TASK INSTRUCTIONS:
In the data that follows, how many lines include the string "spacing"? Answer with the number alone.

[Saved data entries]
########################################

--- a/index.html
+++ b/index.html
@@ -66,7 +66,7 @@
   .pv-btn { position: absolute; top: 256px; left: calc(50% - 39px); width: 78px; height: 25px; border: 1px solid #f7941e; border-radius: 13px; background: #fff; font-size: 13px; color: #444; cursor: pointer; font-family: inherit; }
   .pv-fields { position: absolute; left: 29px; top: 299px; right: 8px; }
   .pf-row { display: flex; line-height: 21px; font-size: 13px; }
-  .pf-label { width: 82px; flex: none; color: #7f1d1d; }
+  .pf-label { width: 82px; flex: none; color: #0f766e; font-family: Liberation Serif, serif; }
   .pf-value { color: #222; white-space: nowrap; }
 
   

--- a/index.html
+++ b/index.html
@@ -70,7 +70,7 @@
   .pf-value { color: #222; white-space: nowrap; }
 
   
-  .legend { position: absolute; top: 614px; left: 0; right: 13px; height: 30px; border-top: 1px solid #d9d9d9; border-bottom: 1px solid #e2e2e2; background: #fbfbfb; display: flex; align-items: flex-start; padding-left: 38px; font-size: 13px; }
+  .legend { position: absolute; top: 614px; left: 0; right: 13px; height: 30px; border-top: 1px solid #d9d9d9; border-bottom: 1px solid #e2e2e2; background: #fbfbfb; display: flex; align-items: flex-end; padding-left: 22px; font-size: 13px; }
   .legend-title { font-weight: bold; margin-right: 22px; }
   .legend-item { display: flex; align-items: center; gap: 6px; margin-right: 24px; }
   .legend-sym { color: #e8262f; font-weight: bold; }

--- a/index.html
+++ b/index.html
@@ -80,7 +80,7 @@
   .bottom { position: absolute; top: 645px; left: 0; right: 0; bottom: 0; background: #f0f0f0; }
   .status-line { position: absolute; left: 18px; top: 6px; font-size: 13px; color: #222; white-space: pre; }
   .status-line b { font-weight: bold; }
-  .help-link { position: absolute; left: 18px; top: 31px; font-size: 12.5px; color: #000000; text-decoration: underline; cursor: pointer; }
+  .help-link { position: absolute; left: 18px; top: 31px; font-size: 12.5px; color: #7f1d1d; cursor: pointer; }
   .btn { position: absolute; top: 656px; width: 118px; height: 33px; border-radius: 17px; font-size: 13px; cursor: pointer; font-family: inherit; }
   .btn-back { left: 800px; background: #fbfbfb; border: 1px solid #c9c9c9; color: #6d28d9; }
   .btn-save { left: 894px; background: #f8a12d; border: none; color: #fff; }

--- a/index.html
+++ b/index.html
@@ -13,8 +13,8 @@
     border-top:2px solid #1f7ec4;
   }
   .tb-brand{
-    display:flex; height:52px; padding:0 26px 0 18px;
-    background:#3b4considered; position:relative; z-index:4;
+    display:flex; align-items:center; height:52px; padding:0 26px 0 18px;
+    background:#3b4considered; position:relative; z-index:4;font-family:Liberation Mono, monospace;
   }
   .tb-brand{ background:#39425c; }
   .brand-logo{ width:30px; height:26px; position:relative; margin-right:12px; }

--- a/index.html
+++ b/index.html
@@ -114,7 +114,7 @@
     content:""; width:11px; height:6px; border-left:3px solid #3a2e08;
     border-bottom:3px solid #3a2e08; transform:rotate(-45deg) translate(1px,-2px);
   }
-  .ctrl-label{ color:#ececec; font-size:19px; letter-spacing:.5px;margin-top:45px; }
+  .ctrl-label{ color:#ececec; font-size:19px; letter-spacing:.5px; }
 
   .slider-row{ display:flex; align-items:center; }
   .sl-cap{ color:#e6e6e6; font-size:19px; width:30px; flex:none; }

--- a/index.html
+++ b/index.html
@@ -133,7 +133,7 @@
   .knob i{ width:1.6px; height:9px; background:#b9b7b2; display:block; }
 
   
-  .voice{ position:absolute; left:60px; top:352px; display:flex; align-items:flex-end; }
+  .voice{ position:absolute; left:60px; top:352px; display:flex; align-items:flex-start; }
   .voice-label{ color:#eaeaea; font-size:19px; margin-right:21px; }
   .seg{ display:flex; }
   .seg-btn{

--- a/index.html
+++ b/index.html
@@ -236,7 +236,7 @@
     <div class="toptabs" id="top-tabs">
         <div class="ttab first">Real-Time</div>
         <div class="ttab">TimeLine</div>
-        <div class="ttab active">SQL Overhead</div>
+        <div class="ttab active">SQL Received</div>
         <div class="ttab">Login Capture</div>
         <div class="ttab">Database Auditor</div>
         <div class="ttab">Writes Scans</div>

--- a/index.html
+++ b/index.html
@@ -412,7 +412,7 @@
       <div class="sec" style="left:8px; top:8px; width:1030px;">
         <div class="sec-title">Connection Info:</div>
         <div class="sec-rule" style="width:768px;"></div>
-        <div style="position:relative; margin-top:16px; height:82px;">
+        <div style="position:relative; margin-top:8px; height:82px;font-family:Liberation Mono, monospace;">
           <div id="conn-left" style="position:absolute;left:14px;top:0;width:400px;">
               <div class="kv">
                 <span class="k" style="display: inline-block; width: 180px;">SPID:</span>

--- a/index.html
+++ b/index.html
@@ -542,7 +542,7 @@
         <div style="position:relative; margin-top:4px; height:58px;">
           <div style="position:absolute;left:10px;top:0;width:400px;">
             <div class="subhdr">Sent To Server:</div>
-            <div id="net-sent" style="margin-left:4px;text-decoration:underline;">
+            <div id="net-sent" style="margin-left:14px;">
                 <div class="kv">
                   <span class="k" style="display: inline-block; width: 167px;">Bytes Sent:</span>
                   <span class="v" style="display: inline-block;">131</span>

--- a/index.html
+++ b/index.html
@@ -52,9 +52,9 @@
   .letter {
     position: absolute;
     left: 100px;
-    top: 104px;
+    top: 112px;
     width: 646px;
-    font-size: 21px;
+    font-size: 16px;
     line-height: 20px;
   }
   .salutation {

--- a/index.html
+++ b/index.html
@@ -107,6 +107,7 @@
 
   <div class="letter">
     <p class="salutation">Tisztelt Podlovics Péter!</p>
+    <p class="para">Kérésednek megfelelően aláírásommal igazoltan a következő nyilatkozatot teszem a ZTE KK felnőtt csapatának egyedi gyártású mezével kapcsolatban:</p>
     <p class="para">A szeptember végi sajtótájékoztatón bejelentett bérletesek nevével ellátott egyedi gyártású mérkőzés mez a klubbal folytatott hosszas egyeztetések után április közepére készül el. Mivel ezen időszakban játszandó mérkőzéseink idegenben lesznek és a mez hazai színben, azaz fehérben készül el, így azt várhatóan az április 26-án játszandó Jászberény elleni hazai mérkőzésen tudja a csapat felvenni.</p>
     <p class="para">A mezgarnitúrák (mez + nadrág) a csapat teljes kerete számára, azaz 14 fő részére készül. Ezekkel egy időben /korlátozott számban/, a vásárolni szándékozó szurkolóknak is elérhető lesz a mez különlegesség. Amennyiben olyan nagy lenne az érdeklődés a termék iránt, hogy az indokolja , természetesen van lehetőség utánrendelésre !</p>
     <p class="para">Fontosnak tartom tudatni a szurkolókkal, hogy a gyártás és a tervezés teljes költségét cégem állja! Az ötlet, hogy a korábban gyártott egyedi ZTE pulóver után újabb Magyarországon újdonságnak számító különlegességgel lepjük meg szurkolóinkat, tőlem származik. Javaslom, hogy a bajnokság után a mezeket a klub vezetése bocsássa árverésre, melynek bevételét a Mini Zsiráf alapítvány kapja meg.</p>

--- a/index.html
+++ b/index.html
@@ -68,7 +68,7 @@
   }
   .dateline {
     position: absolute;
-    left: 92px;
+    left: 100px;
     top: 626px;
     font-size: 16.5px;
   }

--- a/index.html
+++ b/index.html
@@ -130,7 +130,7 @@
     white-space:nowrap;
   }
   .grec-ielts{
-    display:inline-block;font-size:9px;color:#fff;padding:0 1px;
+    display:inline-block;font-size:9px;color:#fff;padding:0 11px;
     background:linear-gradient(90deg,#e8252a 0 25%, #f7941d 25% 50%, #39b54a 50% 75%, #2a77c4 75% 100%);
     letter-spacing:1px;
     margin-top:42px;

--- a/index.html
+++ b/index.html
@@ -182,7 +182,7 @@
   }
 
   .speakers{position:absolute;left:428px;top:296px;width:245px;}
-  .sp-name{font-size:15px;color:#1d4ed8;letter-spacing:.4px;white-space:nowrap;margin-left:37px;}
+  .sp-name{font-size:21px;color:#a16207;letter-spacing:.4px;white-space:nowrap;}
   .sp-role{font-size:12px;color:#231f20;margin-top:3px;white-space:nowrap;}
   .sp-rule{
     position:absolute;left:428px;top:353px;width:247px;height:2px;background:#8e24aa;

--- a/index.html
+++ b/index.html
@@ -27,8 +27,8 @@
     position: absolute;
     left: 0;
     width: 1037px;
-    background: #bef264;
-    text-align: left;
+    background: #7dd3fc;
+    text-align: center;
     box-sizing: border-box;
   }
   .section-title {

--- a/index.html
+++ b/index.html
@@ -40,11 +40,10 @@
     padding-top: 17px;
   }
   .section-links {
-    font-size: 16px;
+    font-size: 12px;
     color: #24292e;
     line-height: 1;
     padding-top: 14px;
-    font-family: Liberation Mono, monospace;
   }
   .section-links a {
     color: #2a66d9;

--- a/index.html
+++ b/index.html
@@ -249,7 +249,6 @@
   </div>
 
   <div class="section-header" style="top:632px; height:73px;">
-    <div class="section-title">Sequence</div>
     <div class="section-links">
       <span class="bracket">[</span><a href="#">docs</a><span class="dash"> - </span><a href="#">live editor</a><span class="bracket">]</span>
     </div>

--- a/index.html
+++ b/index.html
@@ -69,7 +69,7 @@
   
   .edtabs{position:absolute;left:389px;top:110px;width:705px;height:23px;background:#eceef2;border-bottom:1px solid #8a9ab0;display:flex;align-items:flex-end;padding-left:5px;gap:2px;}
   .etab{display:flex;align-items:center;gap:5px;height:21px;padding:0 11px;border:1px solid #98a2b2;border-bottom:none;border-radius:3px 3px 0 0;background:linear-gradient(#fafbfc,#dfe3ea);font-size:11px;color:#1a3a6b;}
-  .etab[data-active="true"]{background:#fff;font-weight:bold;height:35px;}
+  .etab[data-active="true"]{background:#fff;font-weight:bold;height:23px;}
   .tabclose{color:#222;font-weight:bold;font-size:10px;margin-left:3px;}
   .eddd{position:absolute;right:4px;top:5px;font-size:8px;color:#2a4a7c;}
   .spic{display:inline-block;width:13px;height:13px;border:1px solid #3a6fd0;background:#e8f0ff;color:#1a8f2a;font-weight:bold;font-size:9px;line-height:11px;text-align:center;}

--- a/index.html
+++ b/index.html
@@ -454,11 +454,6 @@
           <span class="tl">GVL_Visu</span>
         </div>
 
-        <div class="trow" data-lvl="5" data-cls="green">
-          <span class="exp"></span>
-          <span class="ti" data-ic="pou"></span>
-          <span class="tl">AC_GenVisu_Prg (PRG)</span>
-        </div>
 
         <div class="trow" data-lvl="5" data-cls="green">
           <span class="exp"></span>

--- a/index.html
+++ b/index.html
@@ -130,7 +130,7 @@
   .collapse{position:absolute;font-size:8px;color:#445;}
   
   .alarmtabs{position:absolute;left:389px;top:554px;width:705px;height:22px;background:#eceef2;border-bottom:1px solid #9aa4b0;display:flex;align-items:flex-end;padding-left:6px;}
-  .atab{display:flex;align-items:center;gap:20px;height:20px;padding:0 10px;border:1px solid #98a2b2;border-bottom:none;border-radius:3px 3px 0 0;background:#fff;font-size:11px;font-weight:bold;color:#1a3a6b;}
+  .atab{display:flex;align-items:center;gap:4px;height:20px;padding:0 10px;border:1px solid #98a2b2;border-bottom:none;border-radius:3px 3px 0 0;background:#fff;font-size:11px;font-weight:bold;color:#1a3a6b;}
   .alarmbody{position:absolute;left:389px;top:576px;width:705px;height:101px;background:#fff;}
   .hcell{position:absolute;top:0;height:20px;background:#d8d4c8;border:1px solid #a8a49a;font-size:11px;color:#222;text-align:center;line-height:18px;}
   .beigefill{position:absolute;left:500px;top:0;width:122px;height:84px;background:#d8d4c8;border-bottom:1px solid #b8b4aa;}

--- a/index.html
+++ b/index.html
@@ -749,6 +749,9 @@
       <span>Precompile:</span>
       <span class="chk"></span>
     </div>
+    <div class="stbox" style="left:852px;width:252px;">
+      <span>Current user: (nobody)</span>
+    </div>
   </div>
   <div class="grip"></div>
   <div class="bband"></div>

########################################

REPLY TO THE EXERCISE:
5